Her back straightened. “I do forgive you, but I can’t act like it didn’t hurt to find Harper here. I care about you. I love your faith and how you stand by people, but what else about you am I going to find out that’s going to end up hurting?”

“Does it matter? You’re taking shots in the dark, trying to hit an artery and kill this so you can go back to life without me and ignore or avoid anything that makes you uncomfortable. Is that what you want? To run back to your comfort zone?”

She blinked rapidly.

What if she started crying and wouldn’t let him give her a hug? He was being too rough, in danger of nicking that artery himself.

“Look.” He infused his voice with tenderness. “I know this isn’t ideal, and I’m sorry I hurt you.”

She sat on the foot of the bed, shoulders rounded as if they were still weighted down by the luggage she’d carried.

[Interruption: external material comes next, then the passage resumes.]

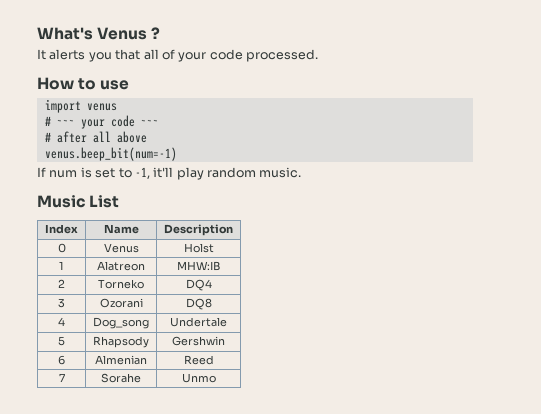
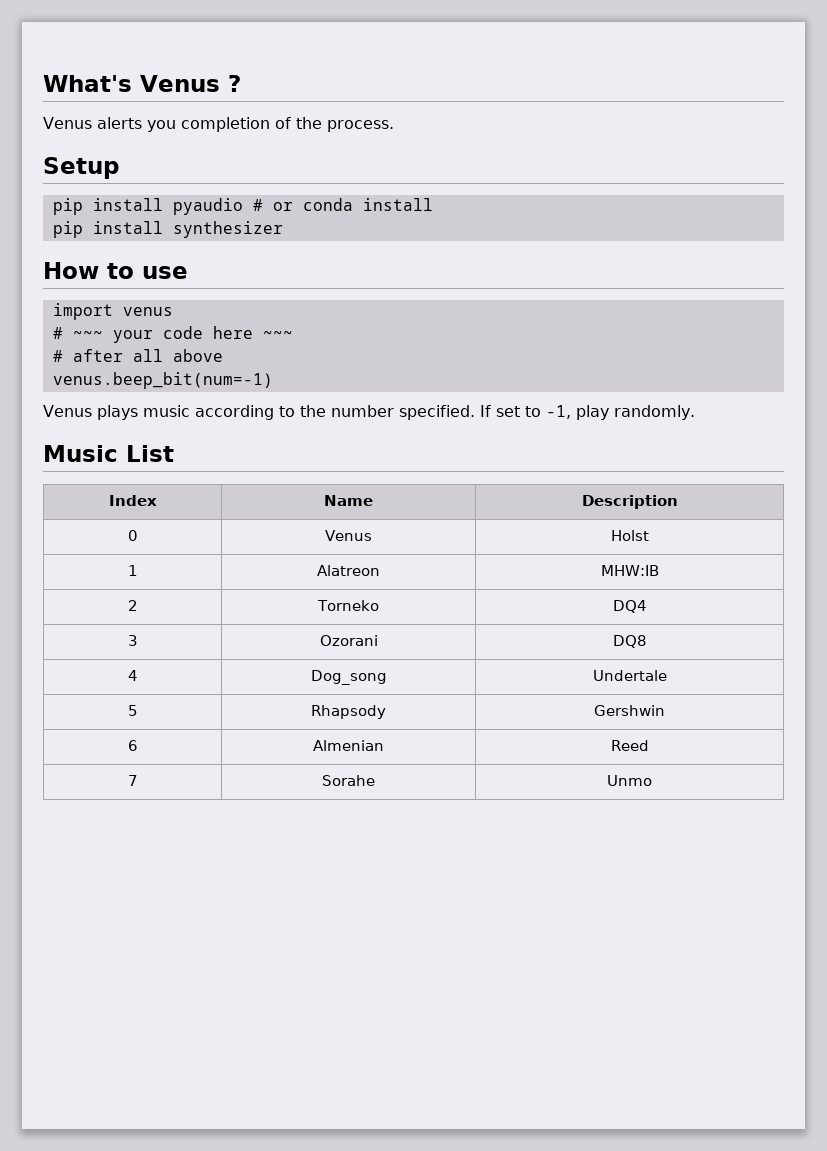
[37,49,46,60] It -> [43,117,92,129] Venus
[115,49,318,62] that all of your code processed. -> [180,117,394,132] [43,157,119,179] [52,198,433,215] [52,221,283,238] completion of the process. // Setup // pip install pyaudio # or conda install // pip install synthesizer
(135, 121) none -> [212,326,253,339] here
[37,167,302,180] If num is set to -1, it'll play random music. -> [43,405,695,420] Venus plays music according to the number specified. If set to -1, play randomly.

“You’re one of the few people who doesn’t judge me by my fame or my reputation, someone who truly knows me. Hearing you say you don’t know me …?” He pulled a flash drive from his pocket and laid it on the writing table. “For me, there is no going back to a life without you. Since the day we met, you’ve been a huge part of my life, even during all the years we spent apart. That’s when I wrote these, except for the last one, which I wrote this morning.”

Adeline’s eyes fixed on the small black drive. “Lyrics?”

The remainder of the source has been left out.